Well inflow performance and production mechanisms are discussed for a 74-well steam soak project in a reservoir containing 10 to 14 deg. API oil On the basis of the results obtained so far, a significant increase in ultimate recovery is expected for injection of relatively small amounts of steam.
In view of their size and favorable characteristics, Shell's heavy-oil fields on the eastern coast of Lake Maracaibo, Venezuela-known as the "Bolivar Coast" - are obvious candidates for the application of thermal recovery methods. During the last decade various methods have been tested, such as steam drive, steam soak and in-situ combustion.
Steam soak was discovered as a promising production method rather accidentally in 1969, during early steam drive testing in the Mene Grande Tar Sands.

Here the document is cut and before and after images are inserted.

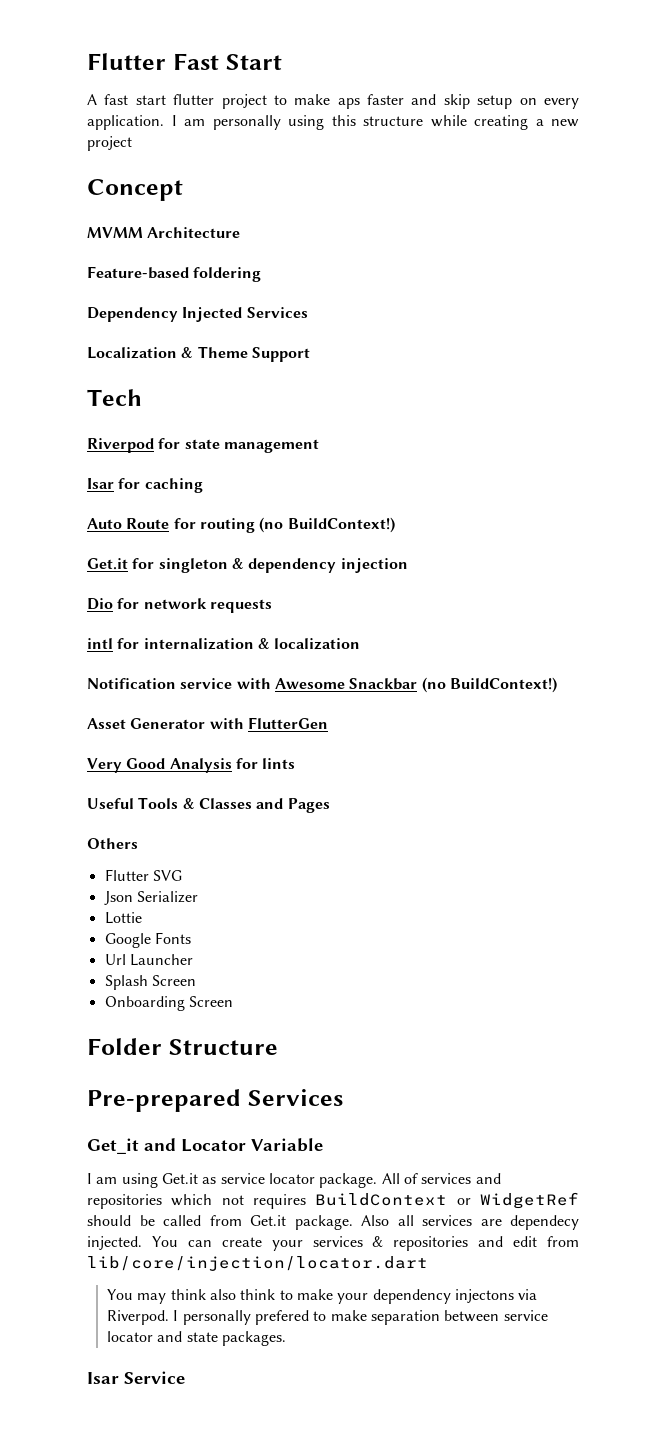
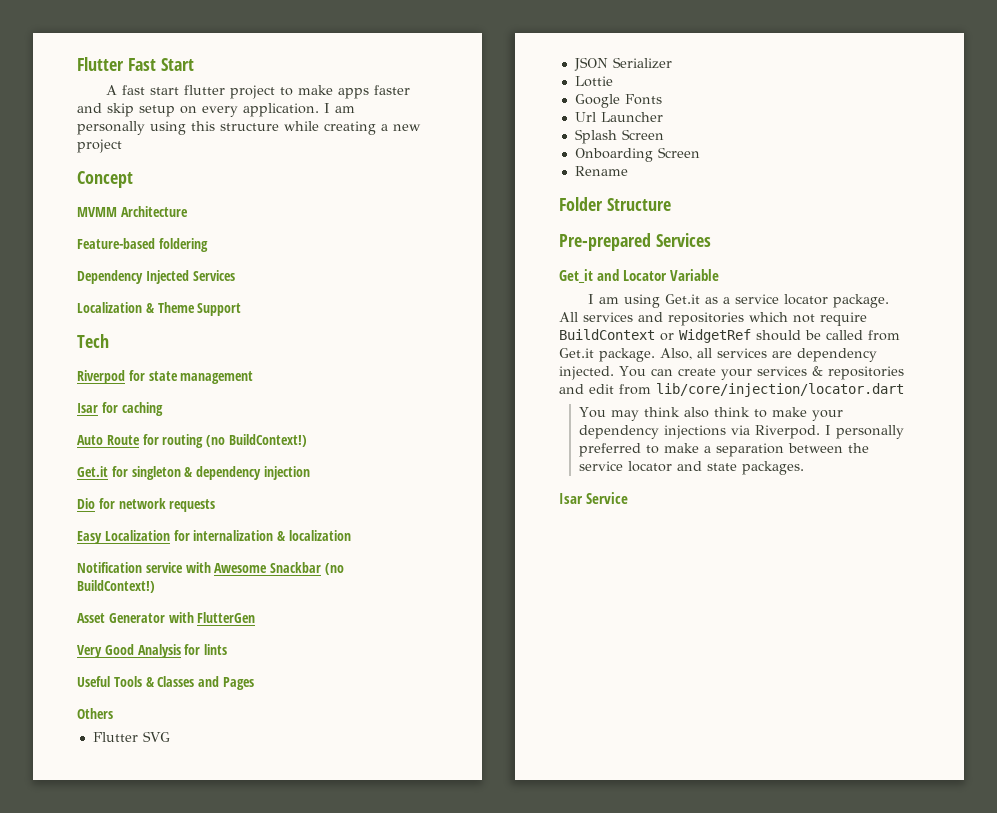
- A fast start flutter project to make aps faster and skip setup on every application.
+ A fast start flutter project to make apps faster and skip setup on every application.
- intl for internalization & localization
+ Easy Localization for internalization & localization
- Json Serializer
+ JSON Serializer
+ Rename
- I am using Get.it as service locator package.
+ I am using Get.it as a service locator package.
- All of services and repositories which not requires BuildContext or WidgetRef should be called from Get.it package.
+ All services and repositories which not require BuildContext or WidgetRef should be called from Get.it package.
- Also all services are dependecy injected.
+ Also, all services are dependency injected.
- You may think also think to make your dependency injectons via Riverpod.
+ You may think also think to make your dependency injections via Riverpod.
- I personally prefered to make separation between service locator and state packages.
+ I personally preferred to make a separation between the service locator and state packages.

When steam erupted at the surface due to breakdown of the overburden, the injection wells were backflowed to relieve the reservoir pressure. This resulted in high oil production rates, all the more impressive because the reservoir is unproducible by primary means. It was concluded that injection of limited amounts of steam might be a very effective method for stimulation of heavy-oil wells. To obtain information that would be more widely applicable, testing of the process was continued in the eastern part of the Tia Juana field (Fig. 1). Here even more favorable results were obtained in Mene Grande. This created sufficient confidence to prompt a large-scale project, which was considered essential for an adequate evaluation of ultimate recovery, steam requirements, mechanical problems and economic prospects.
To obtain an early answer on the ultimate recovery a fairly depleted area was selected in the western part of the same field ("A" in Fig. 1). The first steam was injected in March, 1964. This paper describes the performance until the end of 1966. The production mechanism and well inflow performance are discussed in some detail.

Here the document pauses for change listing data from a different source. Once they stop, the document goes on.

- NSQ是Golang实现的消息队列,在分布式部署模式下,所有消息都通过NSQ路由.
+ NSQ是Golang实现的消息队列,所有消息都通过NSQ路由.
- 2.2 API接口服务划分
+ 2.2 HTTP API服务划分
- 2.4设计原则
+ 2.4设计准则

In view of the favorable results obtained so far, steam soak operations have expanded considerably since the start of this project. Presently, five other projects are under way, of which two are about the same size as the one under discussion, with further extensions being programmed.
Shell's part of the Main Tia Juana reservoir has a proven area of 8,800 acres and an average net oil sand thickness of 130 ft, It contained an initial quantity of 2,750 million bbl of stock tank oil (STOIIP), with an API gravity ranging from 10 to 15 deg. API and a viscosity of 100 to 10,000 cp (at 122F). As a geological unit it is known locally as the Lower Lagunillas member of the Lagunillas formation, which is early Miocene in age. The sand bodies are believed to be distributary channel sands deposited in a lower coastal plain. Most of the channel sands have lateral and some vertical communication.
The field was developed mainly in the period from 1936 to 1950. The ultimate primary recovery is estimated at 18.1 percent of STOIIP, of which 12.5 percent STOIIP had been produced by the end of 1963 from some 540 wells.